O Natal ideal é o Natal real?
Aproveite a família que tem, digna desse nome, com qualidades e fragilidades, com a necessidade de alguém engolir um sapo ou outro em prol de um bem-estar maior, mas, não mais do que isso.
Luzes, mesas fartas, famílias numerosas — crianças e adultos irrepreensíveis —, pessoas a fazer biscoitos e a cozinhar sempre com um sorriso na cara e uma quentura que só o amor e a harmonia trazem. E prendas, muitas prendas.
É este o Natal que nos é vendido cultural e comercialmente. É-nos passada uma ideia que faz com que — atrevo-me a dizer —, a maioria de nós se sinta em falta e sinta que a vida lhe deve. E aqui só estou a considerar famílias estruturadas/funcionais. Diria que uma boa família conseguirá reunir algumas das peças: umas pecam por não terem capacidade económica para ter milhentas prendas; outras por não terem crianças; outras por não terem mão (ou gosto) para a cozinha; outras não se unem por falta de laços afetivos fortes.
Se as famílias “médias” toleram a discrepância e podem olhar para essa mensagem como uma inspiração, outras estarão tão longe, que sabem com dor, que por mais que se esforcem não alcançarão um lugar semelhante. A estas pessoas, restam dois caminhos: numa versão menos sã, fazer omeletes sem ovos e forçar a repetição do modelo social sem terem matéria-prima para tal; ou, corajosamente, assumirem uma versão “alternativa”, coerente com a sua realidade.
O primeiro cenário passará por privarem com figuras cujas relações são pautadas por tensão e que são vazias e/ou carregadas de traumas, porque como é Natal têm à força de encaixar num modelo que não é o deles. É por esta razão que quem trabalha em contextos de proteção de crianças e jovens e em cenários de violência doméstica teme o mês de dezembro. É uma panela de pressão. O segundo, terá de lidar com a acusação social de ser diferente, de estar fora da norma, do que é expectável.

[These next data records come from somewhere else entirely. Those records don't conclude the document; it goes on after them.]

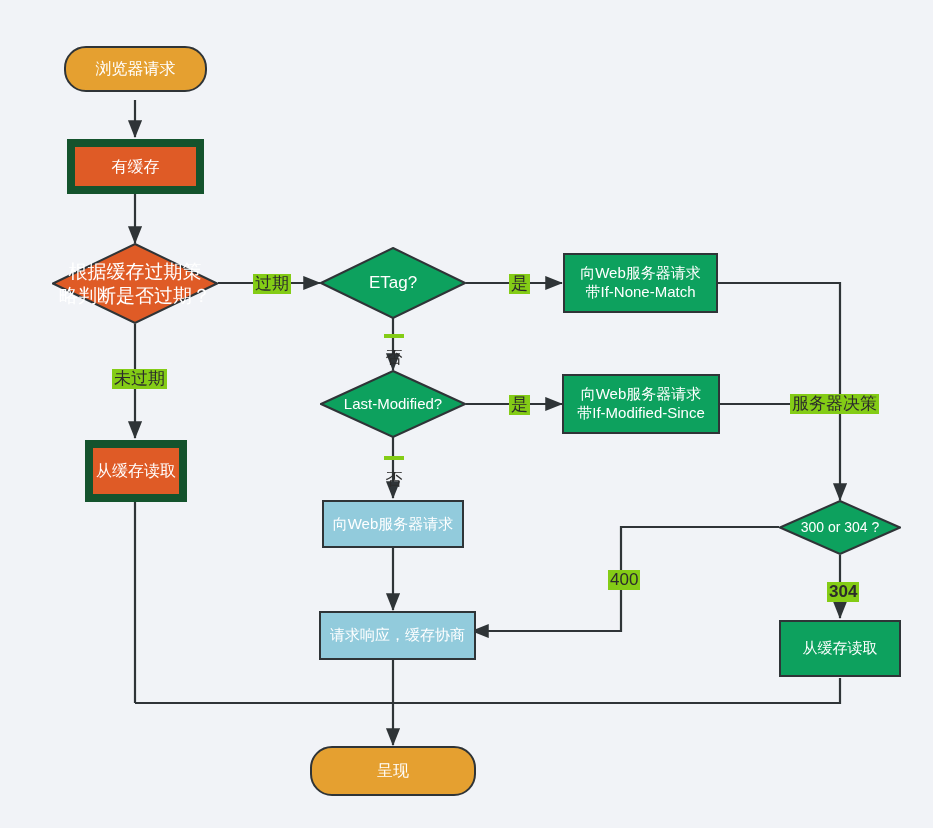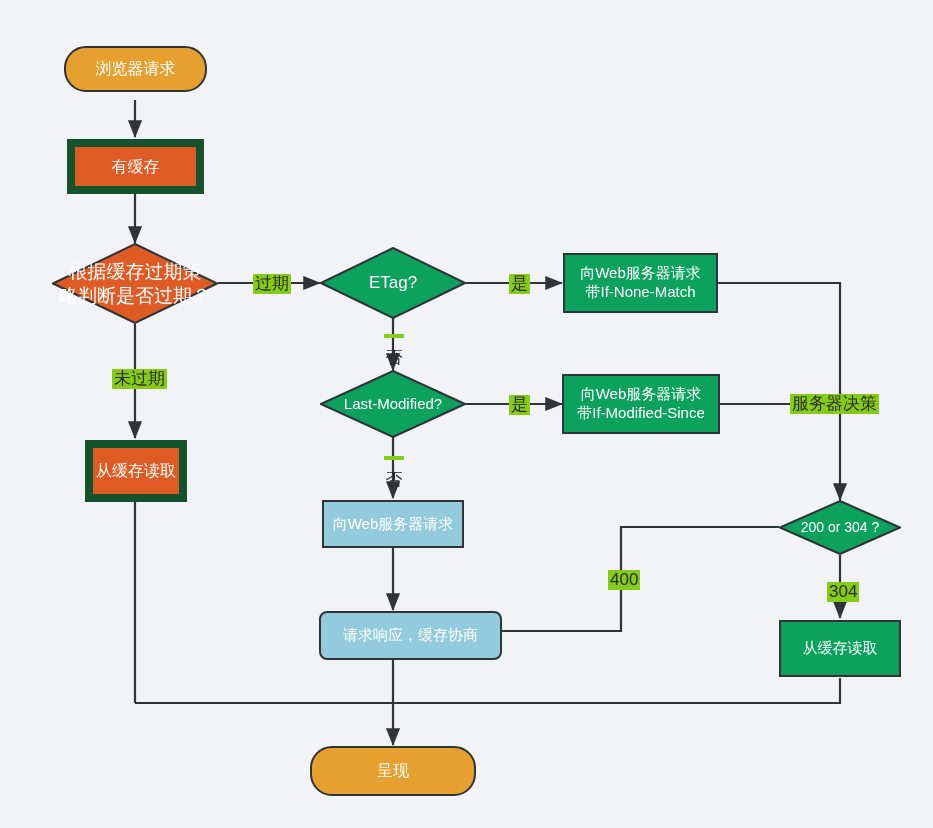--- a/index.html
+++ b/index.html
@@ -175,27 +175,27 @@
   </div>
 
   <div class="node n-process-green" style="left:563px; top:253px; width:155px; height:60px;">向Web服务器请求
 带If-None-Match</div>
 
   <div class="node n-process-green" style="left:562px; top:374px; width:158px; height:60px;">向Web服务器请求
 带If-Modified-Since</div>
 
   <div class="node n-process-blue" style="left:322px; top:500px; width:142px; height:48px;">向Web服务器请求</div>
 
-  <div class="node n-process-blue" style="left:319px; top:611px; width:183px; height:49px;border-radius:8px;">请求响应，缓存协商</div>
+  <div class="node n-process-blue" style="left:319px; top:611px; width:157px; height:49px;">请求响应，缓存协商</div>
 
   <div class="n-diamond-wrap" style="left:779px; top:500px; width:122px; height:55px;">
     <svg class="n-diamond-shape" viewBox="0 0 122 55" preserveAspectRatio="none">
       <polygon class="dia-green-fill" points="61,1 121,27.5 61,54 1,27.5"></polygon>
     </svg>
-    <div class="n-diamond-label" style="font-size:14px;">200 or 304 ?</div>
+    <div class="n-diamond-label" style="font-size:14px;">300 or 304 ?</div>
   </div>
 
   <div class="node n-process-green" style="left:779px; top:620px; width:122px; height:57px;">从缓存读取</div>
 
   <div class="node n-terminal" style="left:310px; top:746px; width:166px; height:50px;">呈现</div>
 
   <div class="edge-label" style="left:253px; top:274px;">过期</div>
 
   <div class="edge-label" style="left:112px; top:369px;">未过期</div>
 
@@ -204,15 +204,15 @@
   <div class="edge-label" style="left:509px; top:274px;">是</div>
 
   <div class="edge-label" style="left:509px; top:395px;">是</div>
 
   <div class="edge-label vert" style="left:384px; top:456px;">否</div>
 
   <div class="edge-label" style="left:790px; top:394px;">服务器决策</div>
 
   <div class="edge-label" style="left:608px; top:570px;">400</div>
 
-  <div class="edge-label" style="left:827px; top:582px;">304</div>
+  <div class="edge-label" style="left:827px; top:582px;font-weight:bold;">304</div>
 
 </div>
 
 </body></html>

Também em dezembro, os consultórios de psicologia são invadidos por este tema, com o sofrimento tremendo de quem não só tem de sarar as feridas provocadas por um contexto familiar débil, agressivo, negligente e/ou abusivo, como lidar com a culpa e insuficiência perante a sociedade que exige que um filho de um pai agressor se sinta em falta por não passar esta quadra junto dele, por exemplo.
A culpa, essa aliada da doença mental e um elemento fortemente alimentado por todos nós. Isto acontece porque avaliamos a realidade do outro com base na nossa. O erro primário que corrói a empatia e nos faz assumir comportamentos de negligência e maus-tratos emocionais face ao outro.
Se tem uma família próxima da ideal, aproveite! Goze tudo aquilo a que tem direito. Se não tem, o que é normal e não uma bizarria, aproveite também! Aproveite a família que tem, digna desse nome, com qualidades e fragilidades, com a necessidade de alguém engolir (ou alguéns engolirem) um sapo ou outro em prol de um bem-estar maior, mas, não mais do que isso.
A família aqui é um conceito lato: pode ser a biológica, parte dela, amigos, parceiros amorosos, ou, pode ser isso tudo junto. Todas as realidades são válidas.
Se tiver de assumir um plano alternativo, não tem menos valor do que ninguém por isso, antes pelo contrário, se sobrevive sem aquele calor todo, parabéns! Construa o seu sentido de união e família, sem culpas impressas por ideias deste ou daquele. Se não o tiver de fazer, parta do pressuposto que as escolhas dos outros podem não ser lidas através das suas lentes. Imaginar realidades distantes da sua realidade positiva, para pessoas próximas, para pessoas reais, pode ferir. Problema de primeiro mundo emocional. Ao outro acredite, dói-lhe muito mais.